Copy every record exactly as it stands. Leave the pictures out.

**EXTRACTED RECORDS:**
########
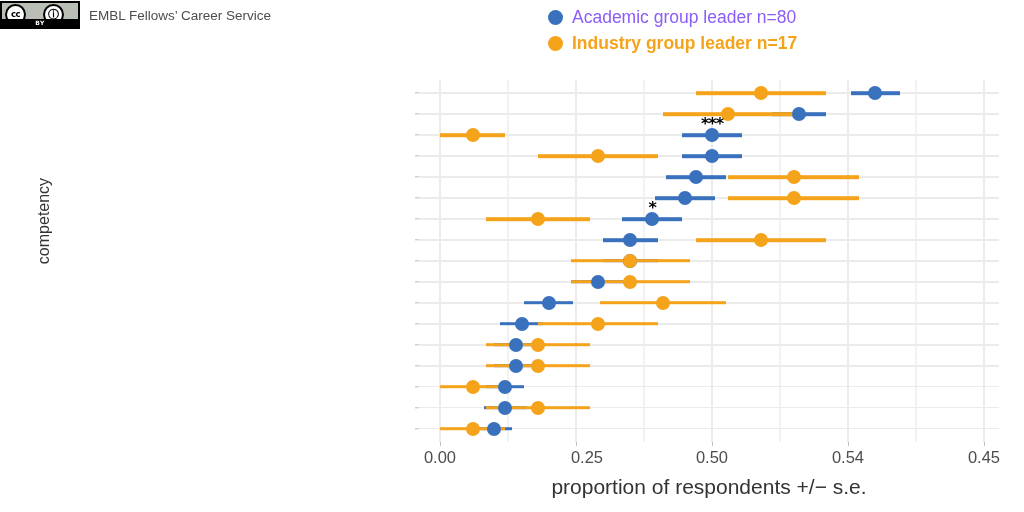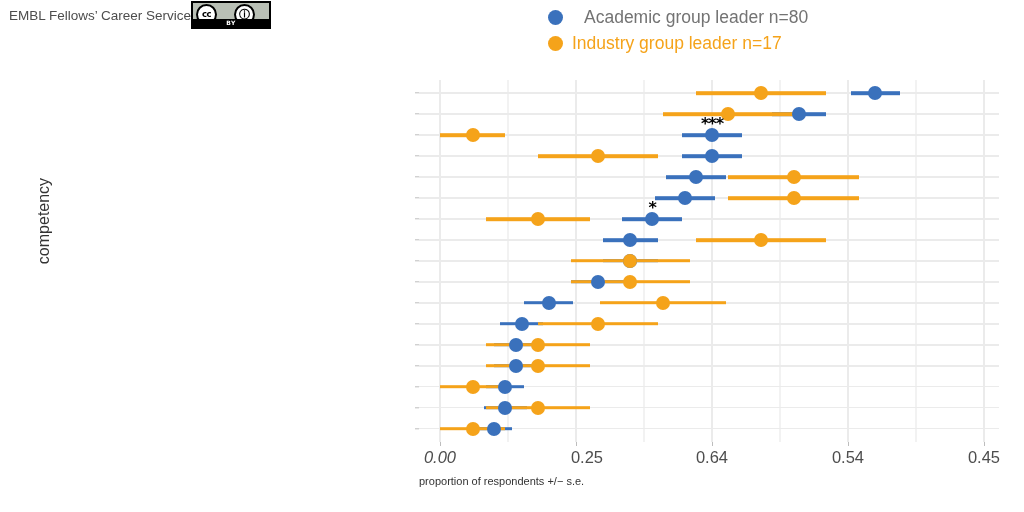"EMBL Fellows’ Career Service" div { order: before "cc" -> after "cc" }
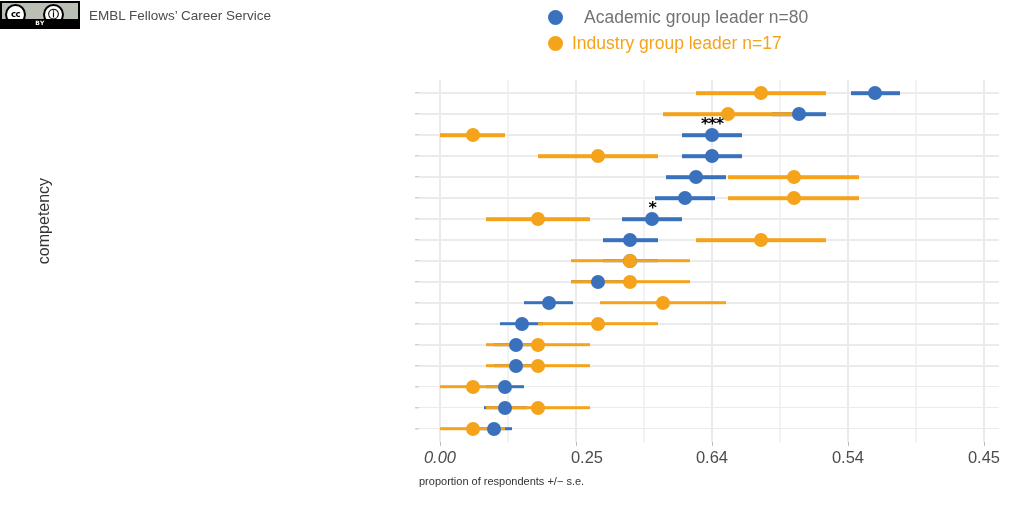"Academic group leader n=80" span.legend-label { color: #737373 -> #8b5cf6; margin-left: 12px -> none }
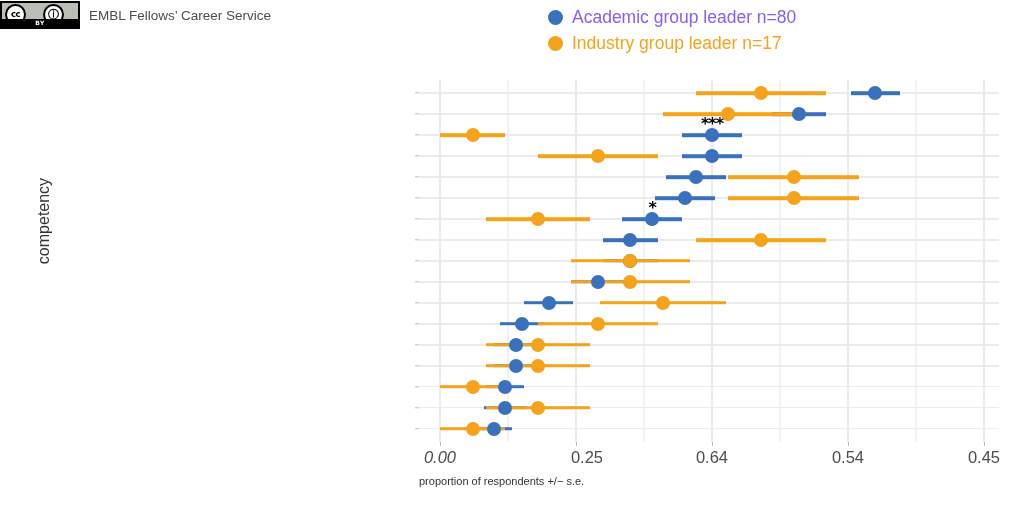"Industry group leader n=17" span.legend-label { font-weight: none -> bold }
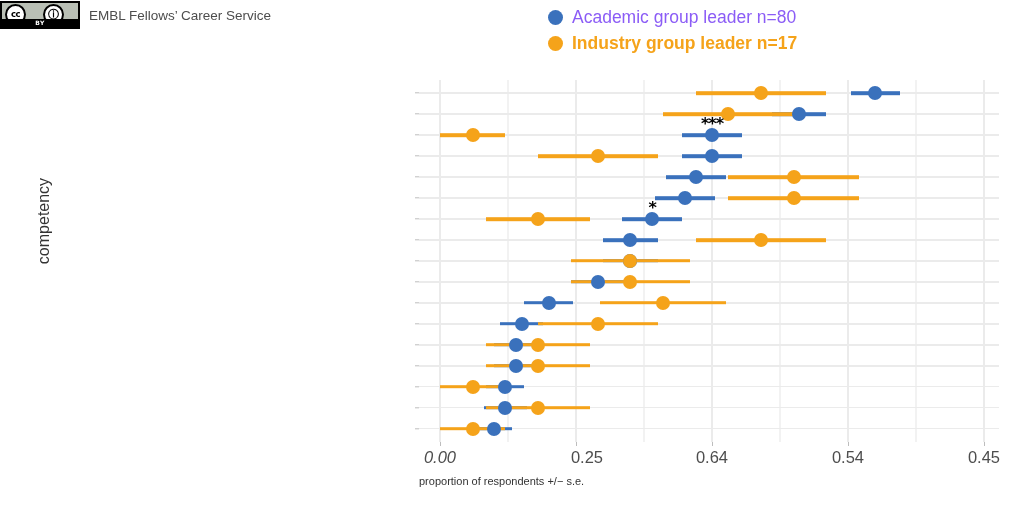"0.00" div.x-tick-label { font-style: italic -> none }
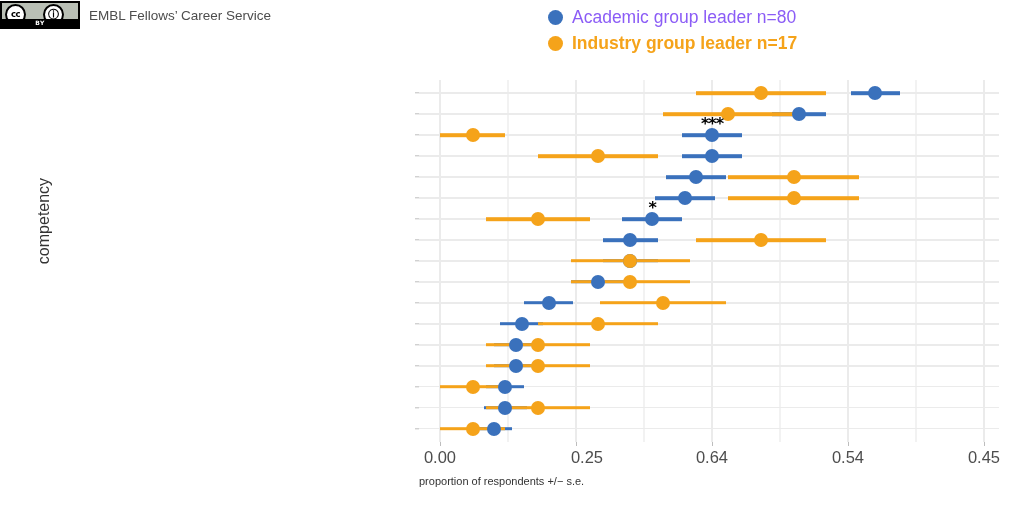"0.64" div.x-tick-label { text: 0.64 -> 0.50 }
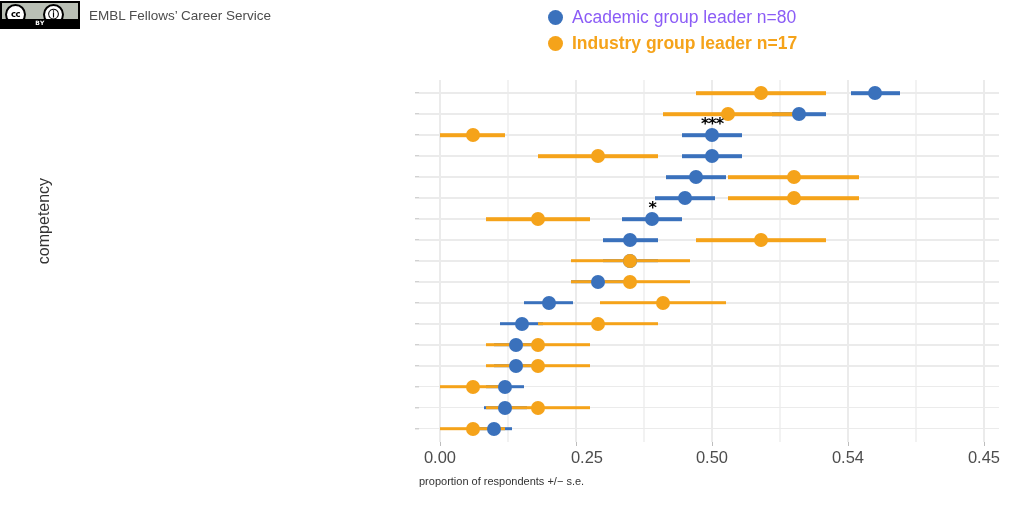"proportion of respondents +/− s.e." #x-axis-title { font-size: 11px -> 21px; text-align: left -> center }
########
**EXERCISE ANSWER:**
"EMBL Fellows’ Career Service" div { order: before "cc" -> after "cc" }
"Academic group leader n=80" span.legend-label { color: #737373 -> #8b5cf6; margin-left: 12px -> none }
"Industry group leader n=17" span.legend-label { font-weight: none -> bold }
"0.00" div.x-tick-label { font-style: italic -> none }
"0.64" div.x-tick-label { text: 0.64 -> 0.50 }
"proportion of respondents +/− s.e." #x-axis-title { font-size: 11px -> 21px; text-align: left -> center }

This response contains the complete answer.